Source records
☆ ☆ ☆
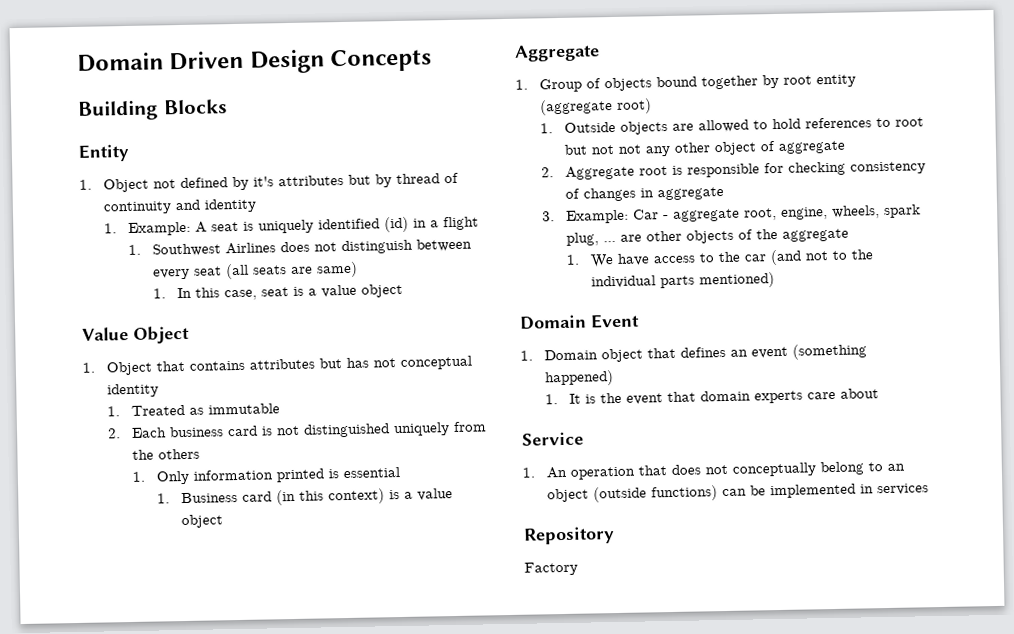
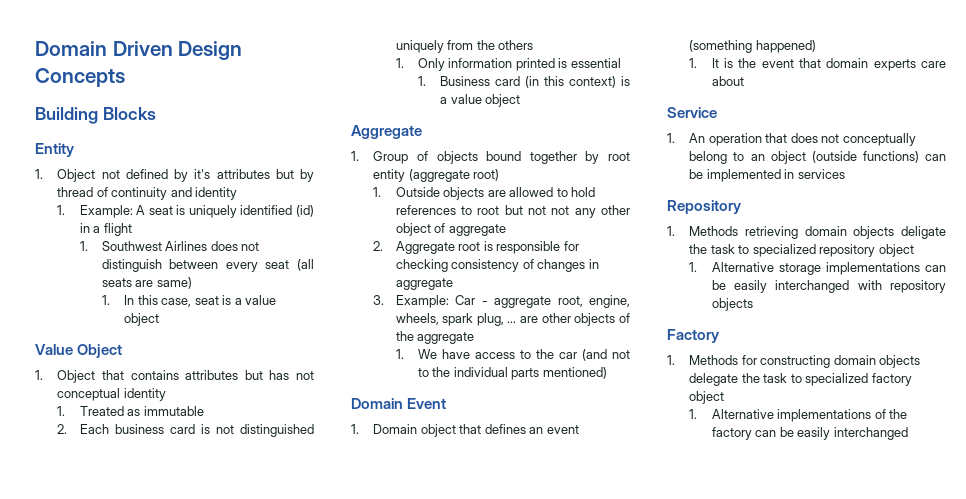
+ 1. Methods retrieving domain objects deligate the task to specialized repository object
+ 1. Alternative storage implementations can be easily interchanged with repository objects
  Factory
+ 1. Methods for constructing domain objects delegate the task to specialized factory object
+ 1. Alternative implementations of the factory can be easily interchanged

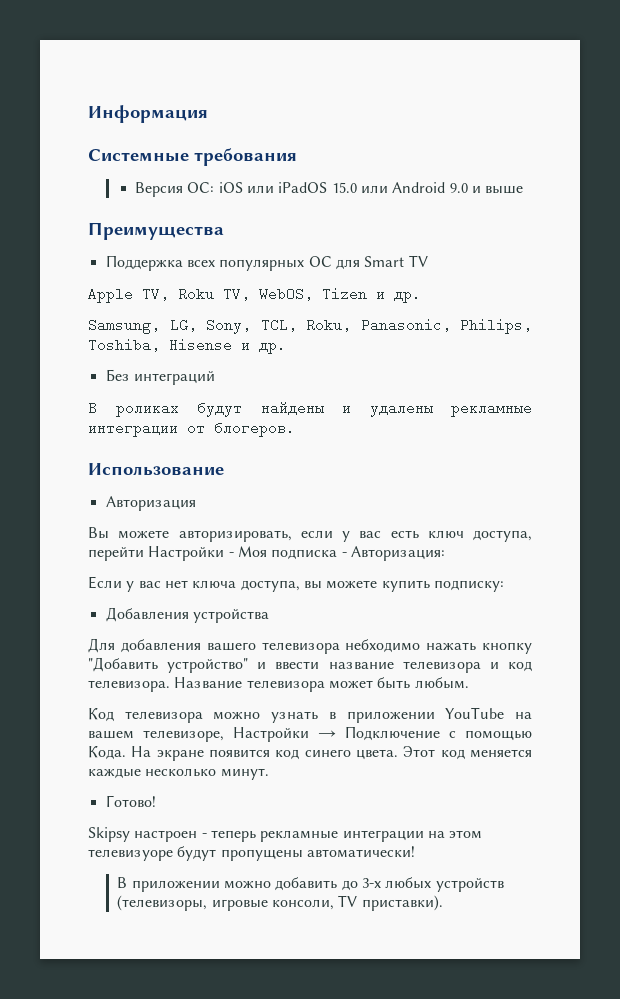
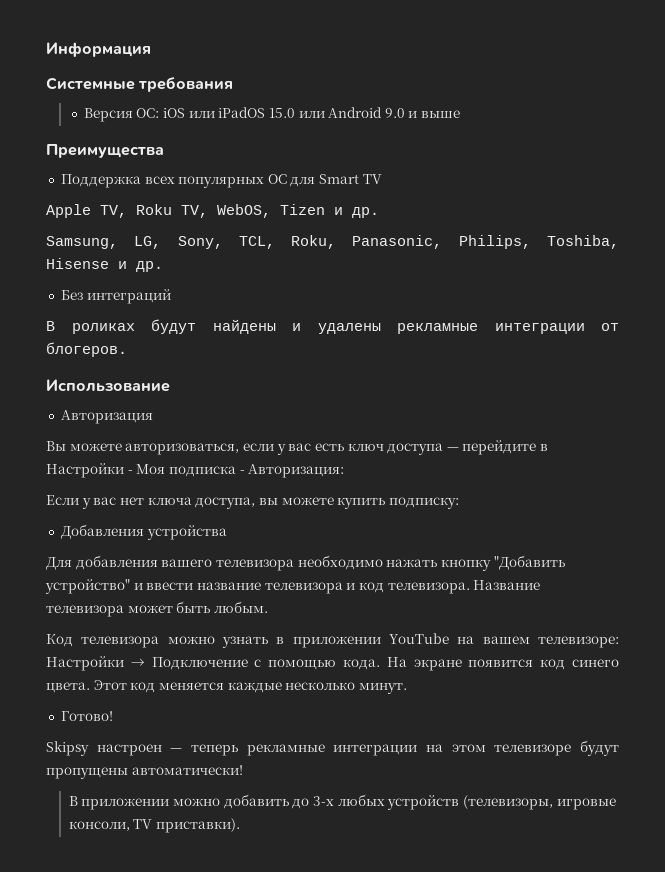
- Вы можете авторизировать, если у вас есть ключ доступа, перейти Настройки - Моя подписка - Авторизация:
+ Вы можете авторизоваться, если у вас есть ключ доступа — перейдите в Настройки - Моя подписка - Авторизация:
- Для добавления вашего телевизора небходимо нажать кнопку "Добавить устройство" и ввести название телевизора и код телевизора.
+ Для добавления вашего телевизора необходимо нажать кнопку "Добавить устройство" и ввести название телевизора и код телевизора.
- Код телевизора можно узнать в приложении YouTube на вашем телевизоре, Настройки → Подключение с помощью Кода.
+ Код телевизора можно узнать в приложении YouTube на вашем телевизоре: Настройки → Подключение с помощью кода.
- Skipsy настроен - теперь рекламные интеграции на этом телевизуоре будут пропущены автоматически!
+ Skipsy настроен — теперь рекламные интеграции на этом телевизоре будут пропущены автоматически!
☆ ☆ ☆
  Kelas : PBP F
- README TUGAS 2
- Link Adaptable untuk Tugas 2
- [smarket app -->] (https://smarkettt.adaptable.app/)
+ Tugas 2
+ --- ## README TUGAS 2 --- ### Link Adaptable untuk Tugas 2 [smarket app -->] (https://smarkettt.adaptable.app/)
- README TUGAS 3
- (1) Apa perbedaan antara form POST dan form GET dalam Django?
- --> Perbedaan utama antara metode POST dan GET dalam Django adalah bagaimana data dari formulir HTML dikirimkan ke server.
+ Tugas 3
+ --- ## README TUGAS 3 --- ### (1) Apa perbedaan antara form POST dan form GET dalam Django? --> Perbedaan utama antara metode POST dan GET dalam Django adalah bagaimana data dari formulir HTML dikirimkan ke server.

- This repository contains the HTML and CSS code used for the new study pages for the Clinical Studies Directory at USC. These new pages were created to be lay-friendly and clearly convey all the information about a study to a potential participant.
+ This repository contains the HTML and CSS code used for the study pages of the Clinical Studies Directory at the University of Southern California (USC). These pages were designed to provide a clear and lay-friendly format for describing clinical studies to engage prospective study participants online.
☆ ☆ ☆
[TASK GOAL] With the first line being the one containing "- Для добавления" and the last line the one containing "вашего телевизора необходимо", transcribe exactly the lines above that fall in that range.

[SOLUTION]
- Для добавления вашего телевизора небходимо нажать кнопку "Добавить устройство" и ввести название телевизора и код телевизора.
+ Для добавления вашего телевизора необходимо нажать кнопку "Добавить устройство" и ввести название телевизора и код телевизора.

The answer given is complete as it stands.